Today there is an abundance of hubcap-sized coconut crabs on Bikini Island – though the animals are radioactive (Credit: Getty Images)

In a world without fishing, Lynham believes that these lost pescatarians would soon return – at least, those that aren’t already extinct. Then we’d start to see a rebalancing of the ocean ecosystem. “There’s probably over time, going to be more top predators, and that may actually lead to lower abundances of species that they feed on,” he says. Fish that have been exploiting the absence of Mediterranean sharks might suddenly find that they are dinner.

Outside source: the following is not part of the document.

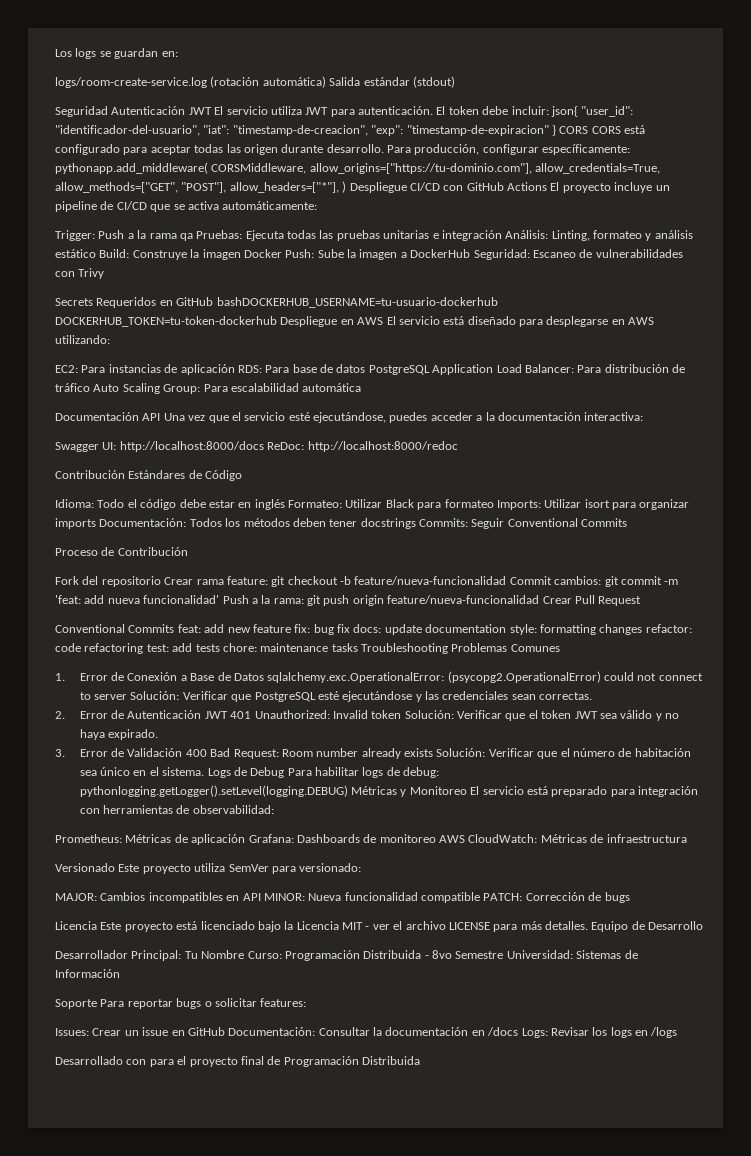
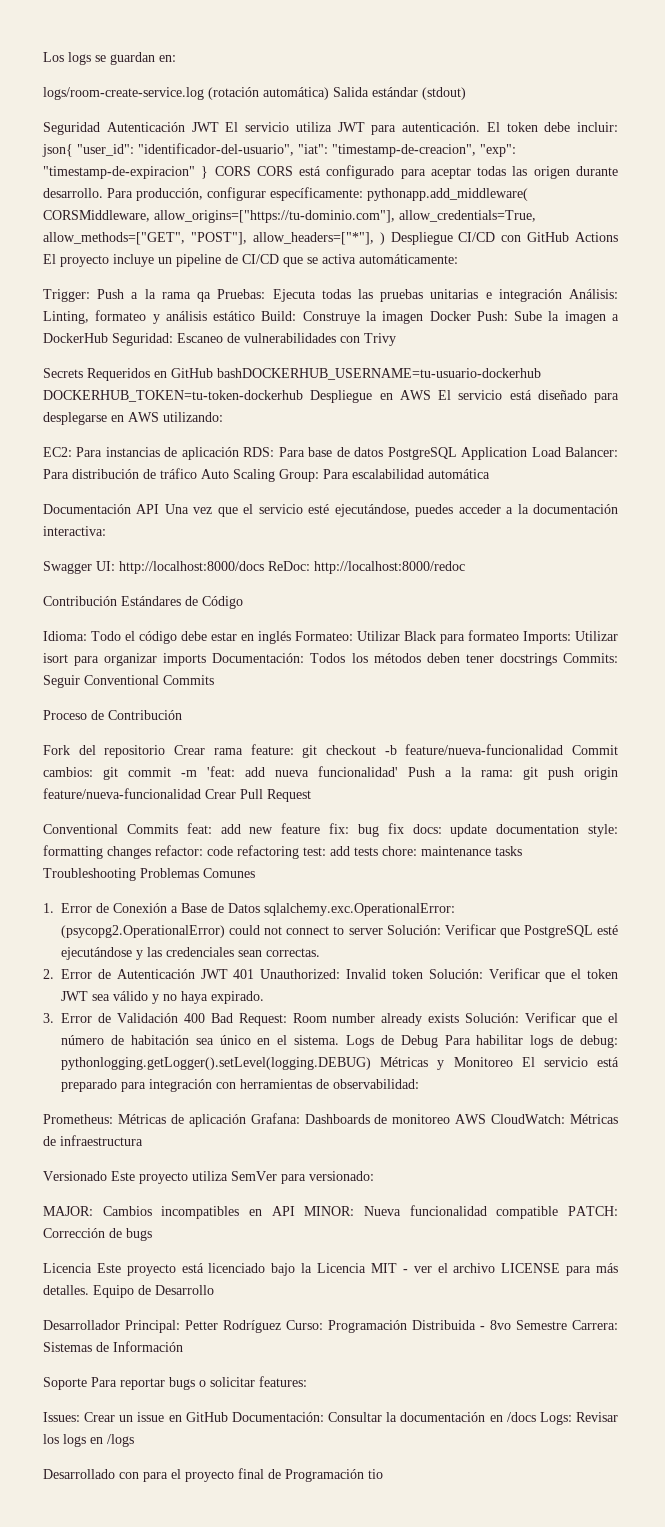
- Desarrollador Principal: Tu Nombre Curso: Programación Distribuida - 8vo Semestre Universidad: Sistemas de Información
+ Desarrollador Principal: Petter Rodríguez Curso: Programación Distribuida - 8vo Semestre Carrera: Sistemas de Información
- Desarrollado con para el proyecto final de Programación Distribuida
+ Desarrollado con para el proyecto final de Programación tio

And though most sharks are peaceful sea-puppies, with little interest in consuming humans, it’s also possible that turning away from fishing could lead to a small increase in already-low numbers of shark attacks on humans. For example, some experts believe that the success of a shark conservation programme around Long Island might have contributed to an increase in the number of bites in recent years, none of which have been fatal.  

However, there would also be some more surprising consequences for the world’s oceans. One is a reduction in plastic.

A hidden benefit

Though plastic bags, cotton buds, straws, cigarettes and food packaging are starving, drowning, entangling and poisoning millions of marine animals every year – and contributing to the microplastics contaminating the food chain – the vast majority of large plastic in the oceans isn’t ordinary rubbish. It comes from fishing.

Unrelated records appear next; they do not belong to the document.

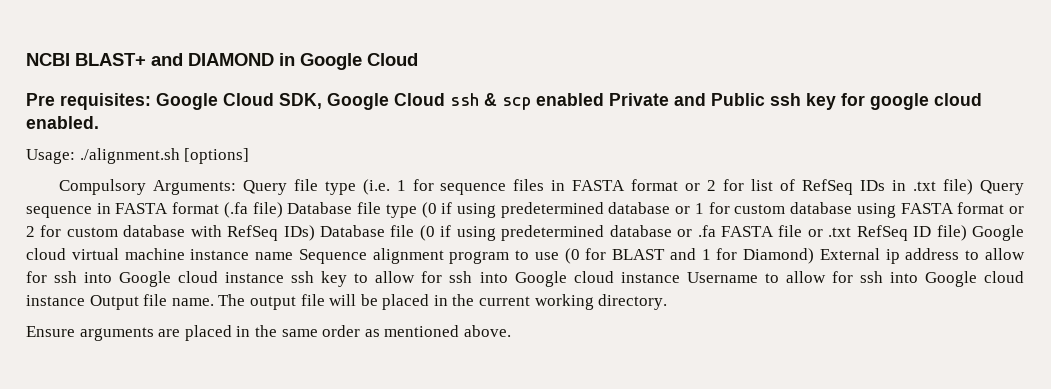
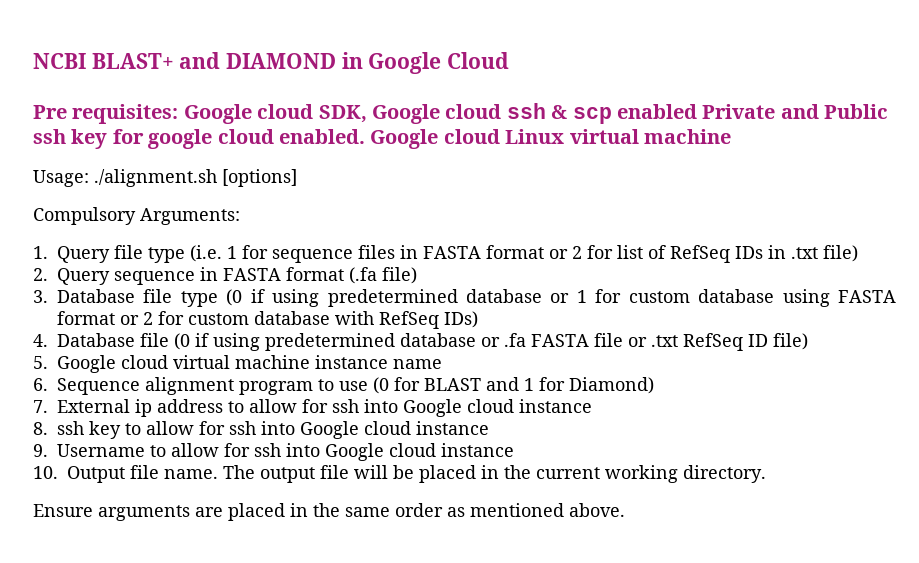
- Pre requisites: Google Cloud SDK, Google Cloud ssh & scp enabled Private and Public ssh key for google cloud enabled.
+ Pre requisites: Google cloud SDK, Google cloud ssh & scp enabled Private and Public ssh key for google cloud enabled. Google cloud Linux virtual machine
- Compulsory Arguments: Query file type (i.e. 1 for sequence files in FASTA format or 2 for list of RefSeq IDs in .txt file) Query sequence in FASTA format (.fa file) Database file type (0 if using predetermined database or 1 for custom database using FASTA format or 2 for custom database with RefSeq IDs) Database file (0 if using predetermined database or .fa FASTA file or .txt RefSeq ID file) Google cloud virtual machine instance name Sequence alignment program to use (0 for BLAST and 1 for Diamond) External ip address to allow for ssh into Google cloud instance ssh key to allow for ssh into Google cloud instance Username to allow for ssh into Google cloud instance Output file name.
+ Compulsory Arguments:
+ 1. Query file type (i.e. 1 for sequence files in FASTA format or 2 for list of RefSeq IDs in .txt file)
+ 2. Query sequence in FASTA format (.fa file)
+ 3. Database file type (0 if using predetermined database or 1 for custom database using FASTA format or 2 for custom database with RefSeq IDs)
+ 4. Database file (0 if using predetermined database or .fa FASTA file or .txt RefSeq ID file)
+ 5. Google cloud virtual machine instance name
+ 6. Sequence alignment program to use (0 for BLAST and 1 for Diamond)
+ 7. External ip address to allow for ssh into Google cloud instance
+ 8. ssh key to allow for ssh into Google cloud instance
+ 9. Username to allow for ssh into Google cloud instance
+ 10. Output file name.

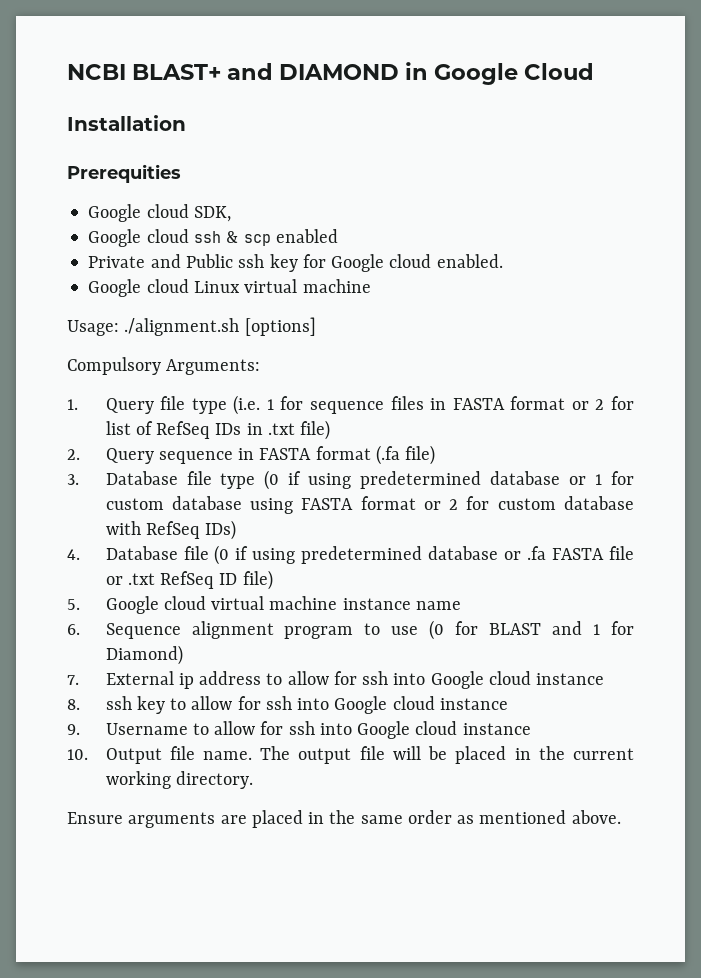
- Pre requisites: Google cloud SDK, Google cloud ssh & scp enabled Private and Public ssh key for google cloud enabled. Google cloud Linux virtual machine
+ Installation
+ Prerequities
+ Google cloud SDK,
+ Google cloud ssh & scp enabled
+ Private and Public ssh key for Google cloud enabled.
+ Google cloud Linux virtual machine

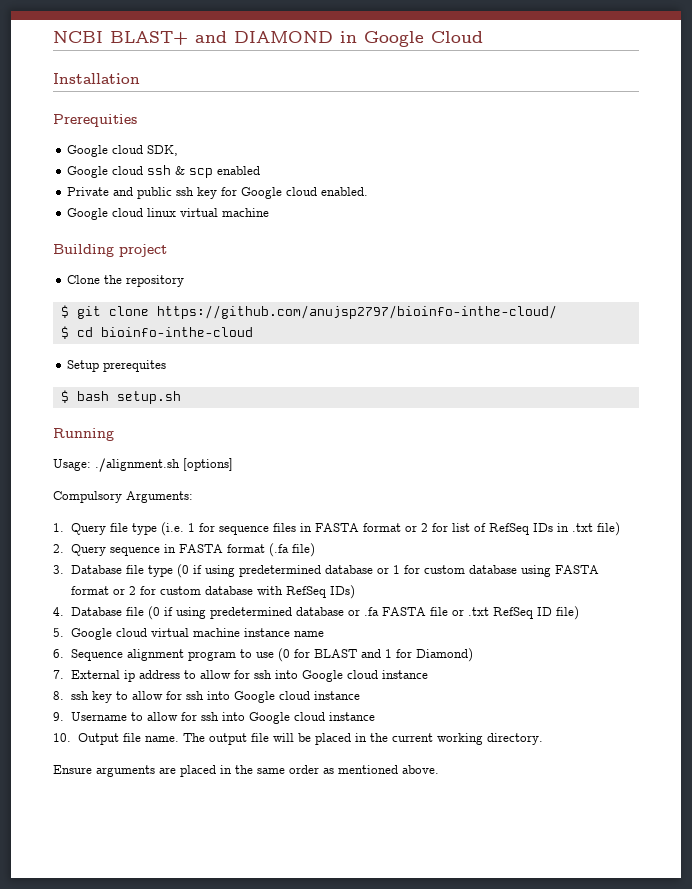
- Private and Public ssh key for Google cloud enabled.
+ Private and public ssh key for Google cloud enabled.
- Google cloud Linux virtual machine
+ Google cloud linux virtual machine
+ Building project
+ Clone the repository
+ $ git clone https://github.com/anujsp2797/bioinfo-inthe-cloud/
+ $ cd bioinfo-inthe-cloud
+ Setup prerequites
+ $ bash setup.sh
+ Running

Take the North Pacific subtropical gyre – an immense system of circulating ocean currents that is home to some of the oceans’ most enchanting wildlife, with whales, sharks, sea turtles and fish. This open ocean ecosystem is over 1,000 miles (1,600km) from land. And yet, it is most famous as a trash vortex – a system that has trapped mind-boggling quantities of human rubbish, giving it another name, the North Pacific Garbage Patch.In the absence of fishing, many other marine animals benefit too – with more food to eat, healthier habitats and a lower risk of becoming bycatch (Credit: Getty Images)

In the absence of fishing, many other marine animals benefit too – with more food to eat, healthier habitats and a lower risk of becoming bycatch (Credit: Getty Images)

According to a study published last year, more than three quarters of the larger debris trapped in this floating rubbish pile comes from so-called “ghost” fishing gear – nets, ropes and lines that continue to prove deadly to ocean wildlife, long after they are discarded from the side of a fishing boat.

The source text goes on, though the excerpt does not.